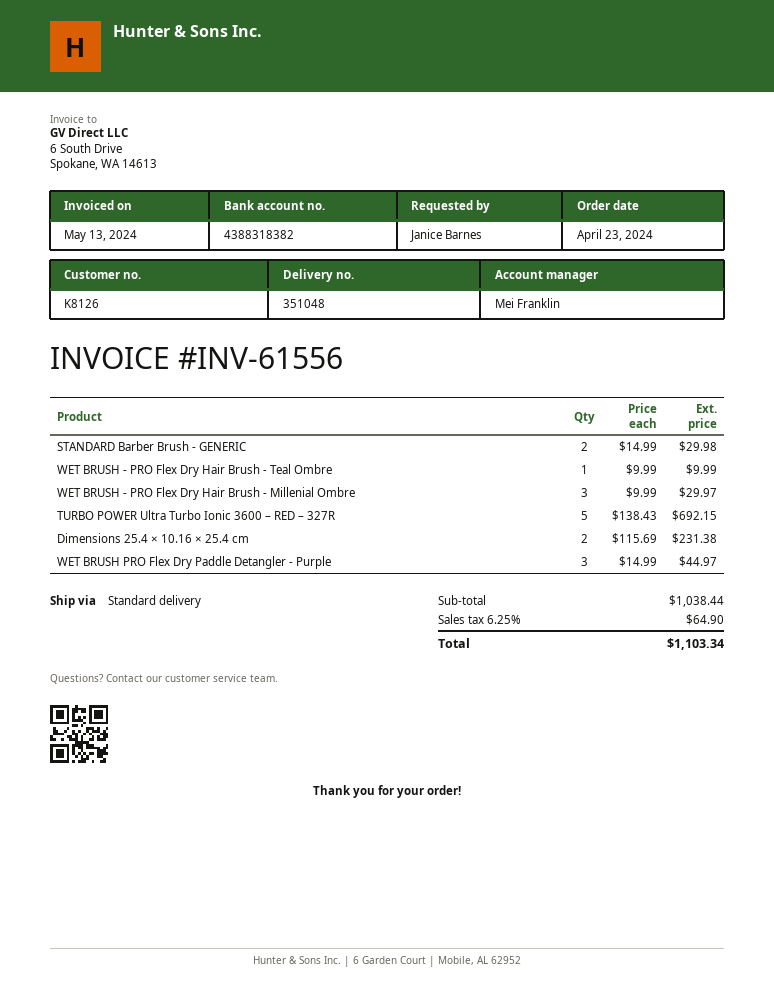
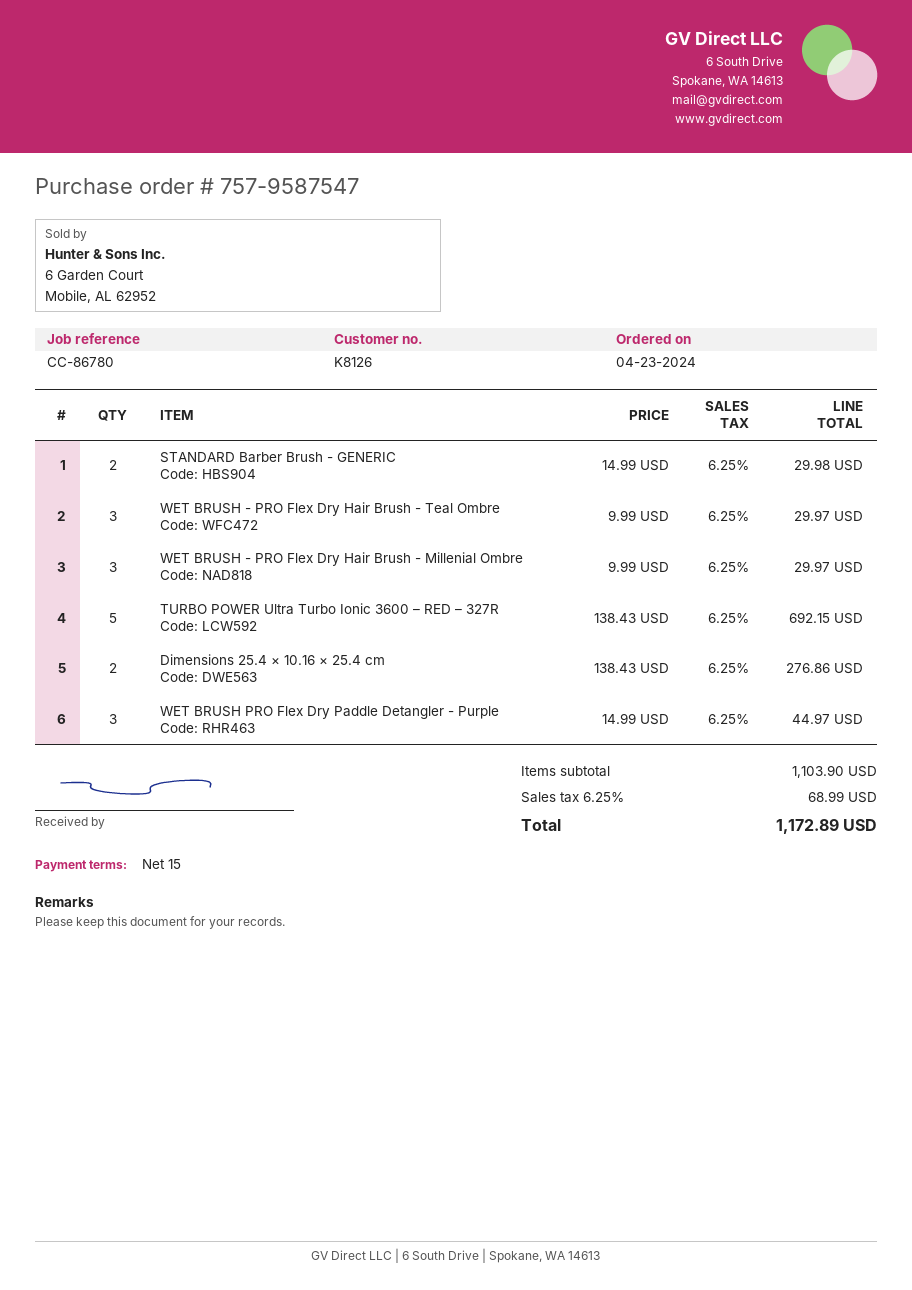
WET BRUSH - PRO Flex Dry Hair Brush - Teal Ombre: 1 x 9.99 = 9.99 -> 3 x 9.99 = 29.97
Dimensions 25.4 × 10.16 × 25.4 cm: 2 x 115.69 = 231.38 -> 2 x 138.43 = 276.86
subtotal: 1038.44 -> 1103.90
tax: 6.25% = 64.90 -> 6.25% = 68.99
total: 1103.34 -> 1172.89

Problem statement:
Pictures are to be left out. Everything else in the records must be written out exactly.

Answer section:
WET BRUSH - PRO Flex Dry Hair Brush - Teal Ombre: 1 x 9.99 = 9.99 -> 3 x 9.99 = 29.97
Dimensions 25.4 × 10.16 × 25.4 cm: 2 x 115.69 = 231.38 -> 2 x 138.43 = 276.86
subtotal: 1038.44 -> 1103.90
tax: 6.25% = 64.90 -> 6.25% = 68.99
total: 1103.34 -> 1172.89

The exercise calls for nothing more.